** DATA PROVIDED follows **

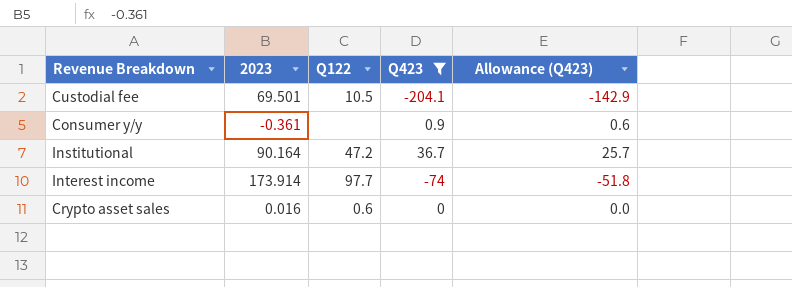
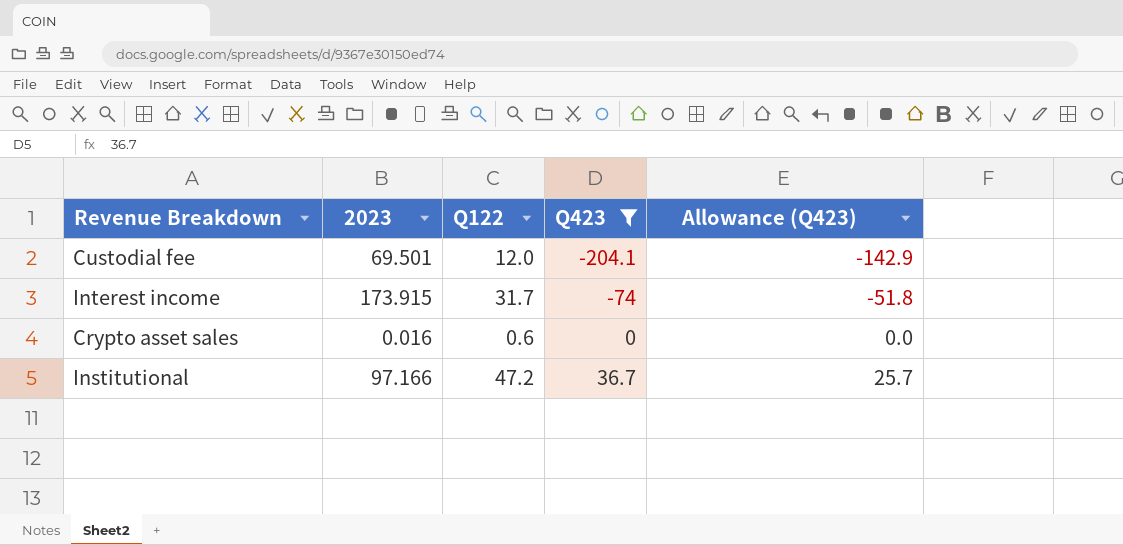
row order: none -> Q423 ascending
row Consumer y/y: -0.361 | none | 0.9 | 0.6 -> none
Custodial fee | Q122: 10.5 -> 12.0
Interest income | 2023: 173.914 -> 173.915
Interest income | Q122: 97.7 -> 31.7
Institutional | 2023: 90.164 -> 97.166

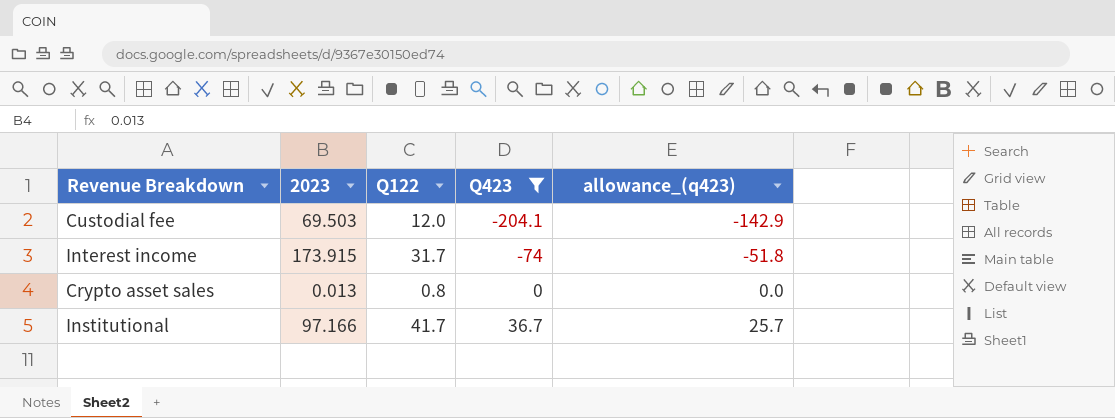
column name: Allowance (Q423) -> allowance_(q423)
Custodial fee | 2023: 69.501 -> 69.503
Crypto asset sales | 2023: 0.016 -> 0.013
Crypto asset sales | Q122: 0.6 -> 0.8
Institutional | Q122: 47.2 -> 41.7

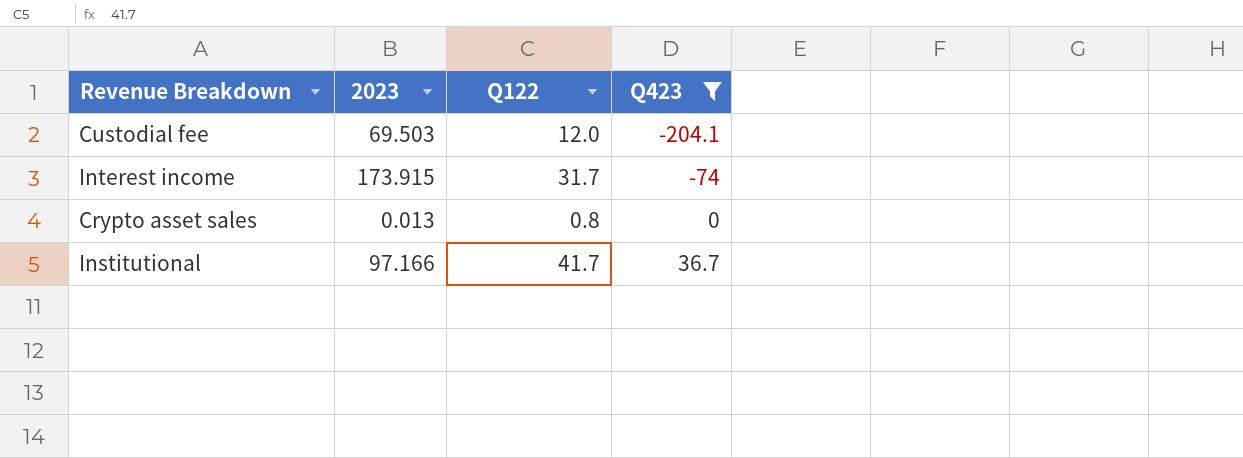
column allowance_(q423) | formula: [Q423] * 0.7 -> none

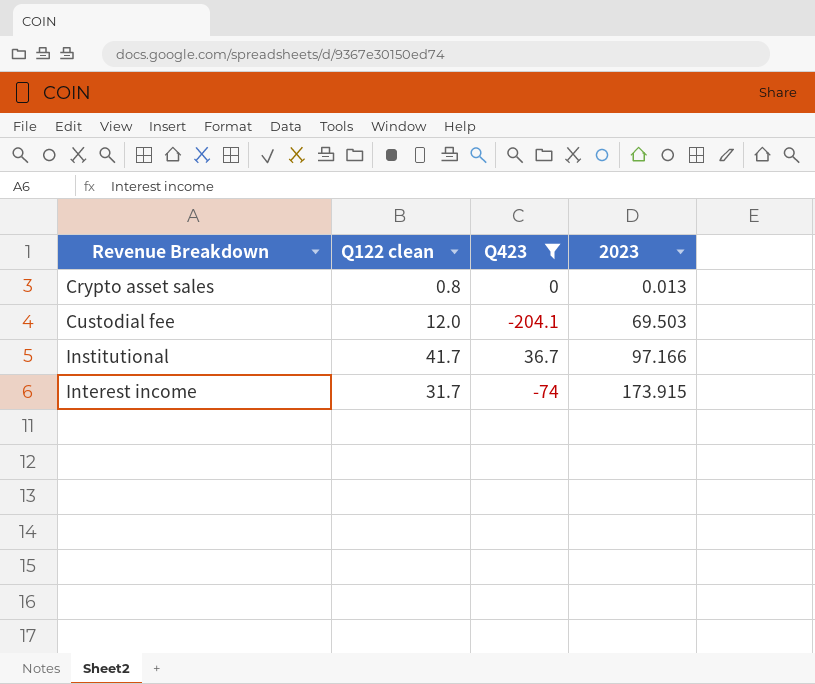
row order: Q423 ascending -> Revenue Breakdown ascending
column name: Q122 -> Q122 clean
column 2023 | position: 2 -> 4

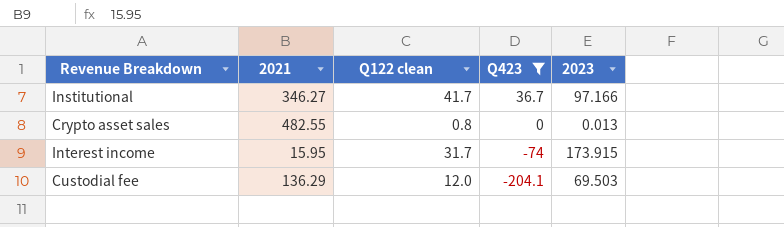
row order: Revenue Breakdown ascending -> Q423 descending
column 2021 | position: none -> 2

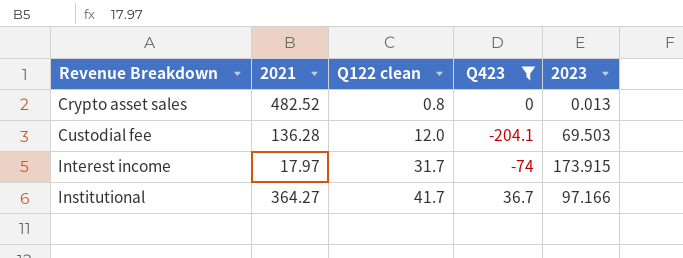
row order: Q423 descending -> Q122 clean ascending
Crypto asset sales | 2021: 482.55 -> 482.52
Custodial fee | 2021: 136.29 -> 136.28
Interest income | 2021: 15.95 -> 17.97
Institutional | 2021: 346.27 -> 364.27

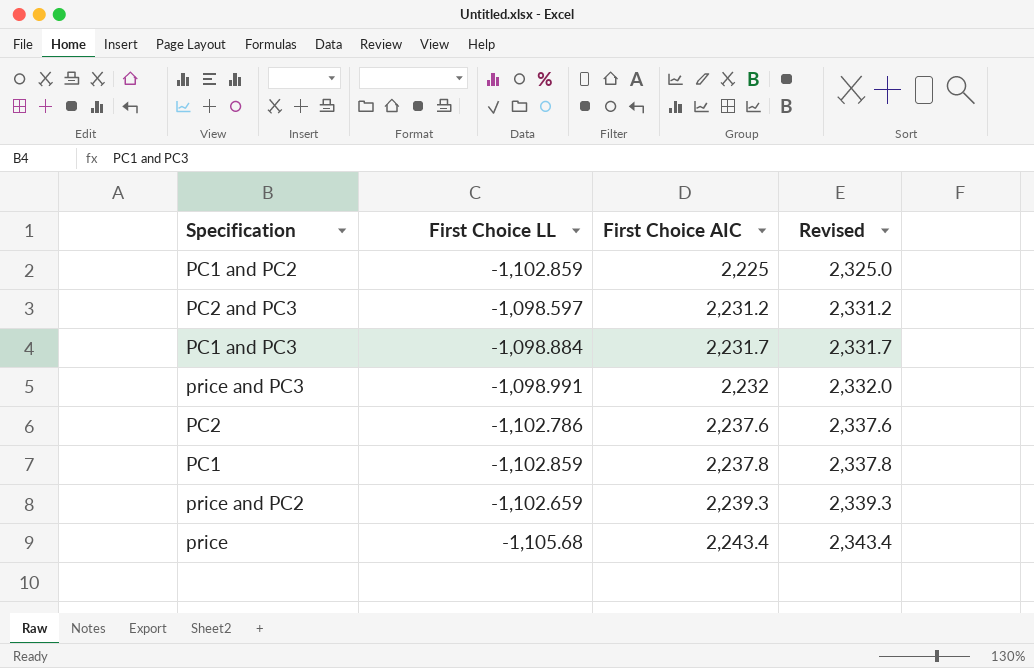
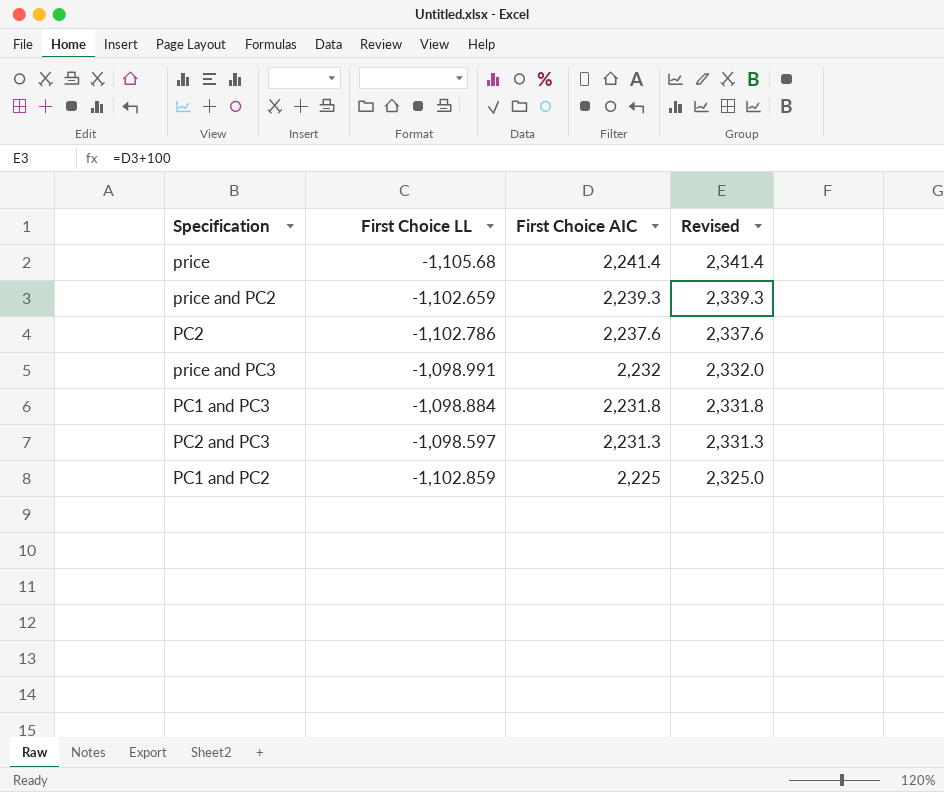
row order: First Choice AIC ascending -> First Choice AIC descending
row PC1: -1,102.859 | 2,237.8 | 2,337.8 -> none
price | First Choice AIC: 2,243.4 -> 2,241.4
price | Revised: 2,343.4 -> 2,341.4
PC1 and PC3 | First Choice AIC: 2,231.7 -> 2,231.8
PC1 and PC3 | Revised: 2,331.7 -> 2,331.8
PC2 and PC3 | First Choice AIC: 2,231.2 -> 2,231.3
PC2 and PC3 | Revised: 2,331.2 -> 2,331.3

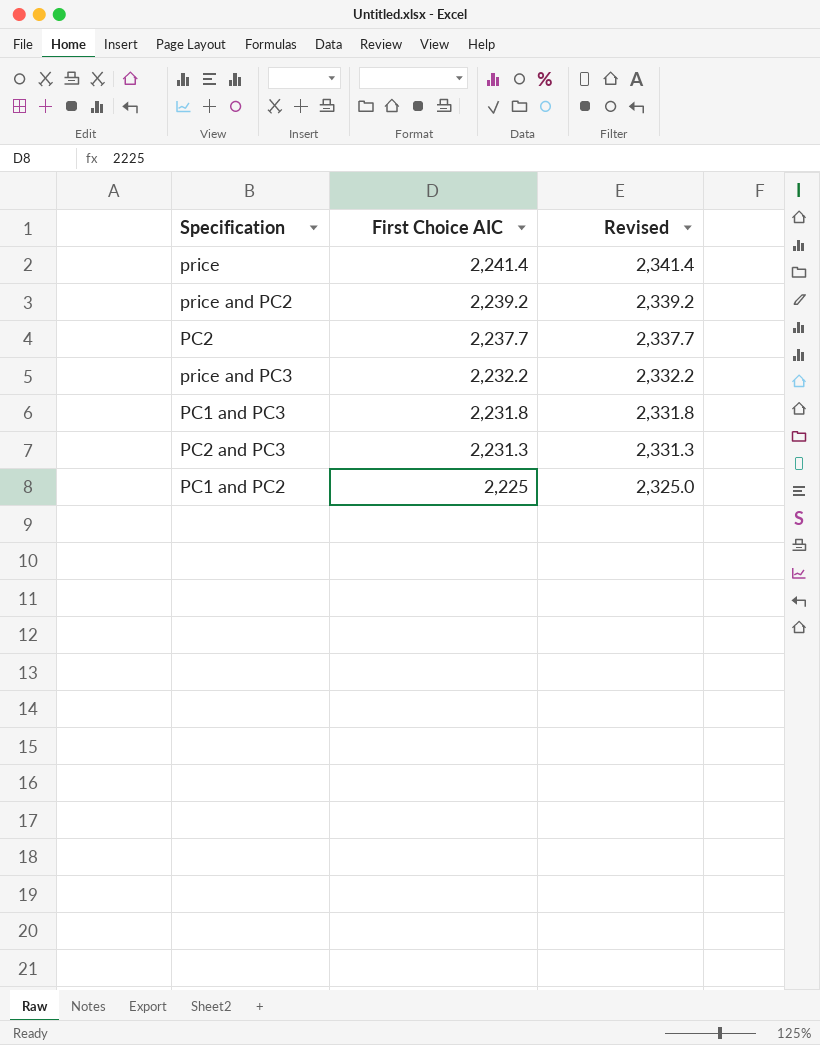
column First Choice LL | position: 2 -> none
price and PC2 | First Choice AIC: 2,239.3 -> 2,239.2
price and PC2 | Revised: 2,339.3 -> 2,339.2
PC2 | First Choice AIC: 2,237.6 -> 2,237.7
PC2 | Revised: 2,337.6 -> 2,337.7
price and PC3 | First Choice AIC: 2,232 -> 2,232.2
price and PC3 | Revised: 2,332.0 -> 2,332.2

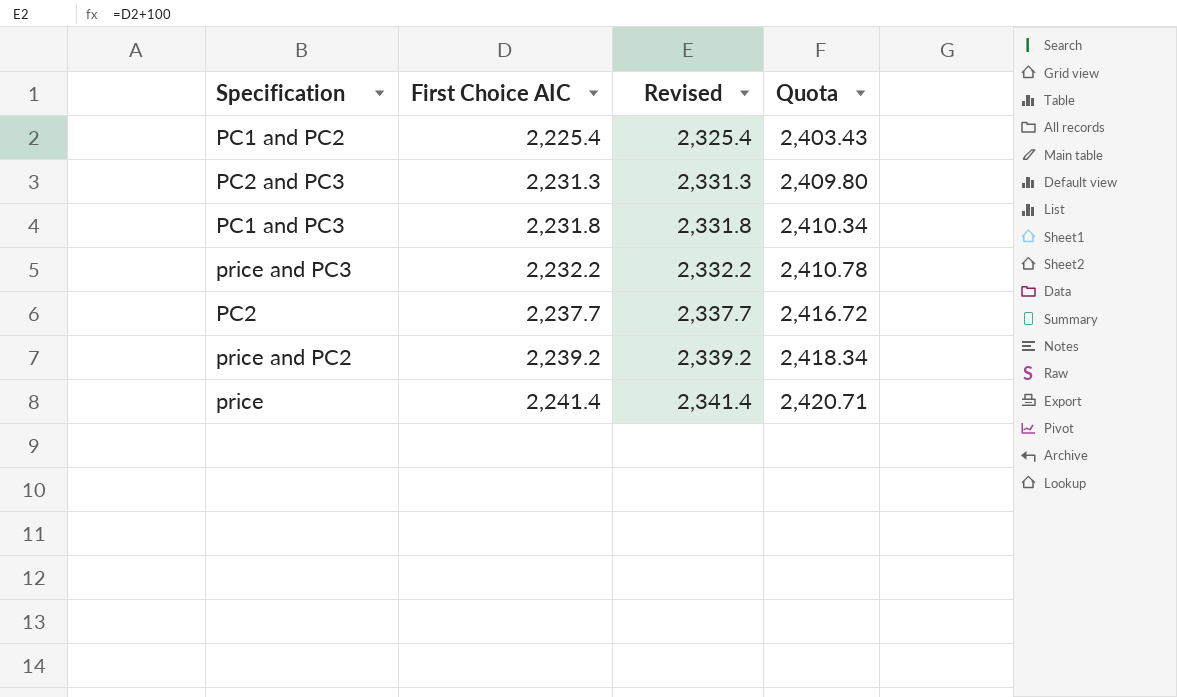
row order: First Choice AIC descending -> First Choice AIC ascending
column Quota | formula: none -> [First Choice AIC] * 1.08
PC1 and PC2 | First Choice AIC: 2,225 -> 2,225.4
PC1 and PC2 | Revised: 2,325.0 -> 2,325.4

** End of DATA PROVIDED **

Restate word for word each line of the data from the one with "column Quota |" to the last, keeping both ends.

column Quota | formula: none -> [First Choice AIC] * 1.08
PC1 and PC2 | First Choice AIC: 2,225 -> 2,225.4
PC1 and PC2 | Revised: 2,325.0 -> 2,325.4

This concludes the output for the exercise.